Ephemera Punchcard’s First Column
I developed an interest in IT security long ago for two primary reasons.
First, I grew up at just the right time to get to see the the incredible explosion of home computer use while still recalling a time when Teddy Ruxpin and the Talkboy were the pinnacle of technology in my home, and I’ve long held what I consider to be a healthy skepticism of government. (Note: do not read this as being anti-government, but rather cognizance of government overreach and corruption.)
For those unfamiliar with those toys, both used magnetic cassette tapes. They were awesome but, from the vantage of 2022, rather rudimentary and totally analog.
The second reason is that I slightly exaggerated my computer knowledge to kick off a career in IT/tech nearly 18 years ago and kinda needed an early field expertise. IT security was the first things that really excited me.
These days, even the tech layperson sees in so many major news stories a call for greater knowledge, concern, and implementation of IT security measures. At least since Edward Snowden blew the whistle on NSA spying in 2013, people have begun to see a need to better understand how to protect themselves online.
More recently, I’ve seen a call for greater knowledge of operational security (OPSEC) as well. In part, I think this came about from the threats of doxxing and a general feeling that what once was (or at least felt) secure no longer does. More recently, the news that SCOTUS will almost certainly overturn Roe imminently (and may have already by publication) has many terrified that accessing the healthcare they require may put their lives in danger.
My partner suggested this might be a good place for me to share my thoughts. I don’t know as much about OPSEC as I’d like, but I’m eager to learn, so maybe we can do that together. Consider this my first column.
What is IT Security?
Cisco, the massive networking corporation, provides us with a tidy little definition. IT Security is “a set of cybersecurity strategies that prevents unauthorized access to organizational assets such as computers, networks, and data.”
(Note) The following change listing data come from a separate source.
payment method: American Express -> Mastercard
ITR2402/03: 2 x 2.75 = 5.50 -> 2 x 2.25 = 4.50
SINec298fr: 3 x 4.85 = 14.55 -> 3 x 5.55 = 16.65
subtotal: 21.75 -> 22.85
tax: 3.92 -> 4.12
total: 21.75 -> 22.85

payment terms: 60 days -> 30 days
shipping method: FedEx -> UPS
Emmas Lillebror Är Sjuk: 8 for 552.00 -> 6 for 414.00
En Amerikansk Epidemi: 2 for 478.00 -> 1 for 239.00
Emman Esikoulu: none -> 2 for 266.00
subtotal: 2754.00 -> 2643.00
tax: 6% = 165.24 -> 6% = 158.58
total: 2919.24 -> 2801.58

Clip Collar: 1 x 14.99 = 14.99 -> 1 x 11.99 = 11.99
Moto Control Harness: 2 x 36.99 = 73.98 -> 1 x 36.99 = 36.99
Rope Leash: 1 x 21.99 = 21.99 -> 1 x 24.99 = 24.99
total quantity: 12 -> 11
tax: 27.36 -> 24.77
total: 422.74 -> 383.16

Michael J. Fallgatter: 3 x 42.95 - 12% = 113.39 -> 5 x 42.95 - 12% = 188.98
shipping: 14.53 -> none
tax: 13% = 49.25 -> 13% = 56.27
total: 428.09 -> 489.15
Boiling that down a bit further, it is strategies for making sure our digital information is accessed only by those who should have it and in ways that we have specifically allowed for.
What is Operational Security?
Here, Fortinet puts it best: “Operational security (OPSEC) is a security and risk management process that prevents sensitive information from getting into the wrong hands.“
Because I have spent far more of my life in a digital world than the solely analog one that proceeded it, I sometimes think of OPSEC as bringing principles of IT security into the physical world.
You may note that I said “physical world,” and not “real world.” This is because, for me, an important first step in ITSec & OPSEC is treating the digital world as the real, tangibly important thing it is. A sufficient security posture is absolutely predicated on abandoning the idea of the online world as something lesser or more trivial than the physical world we inhabit.
And understanding what a security posture is, and how to develop one, will be the topic of next month’s security column.
I was completely swept with this months news and writing. I am also a devotee of mycelial networks!! I'm surprised you didn't mention the aspen stand in CO? With its mycelial network and the DNA that shows the trees are all related, very closely to each other and is considered the largest living organism in the country as I think it covers 100 acres? the entire state? world?( Can think of others). Thank you for reading recs focussing on Kim Stanley Robinson but I don't know McKinley Valentine. Nature observer? Yours truly, KM.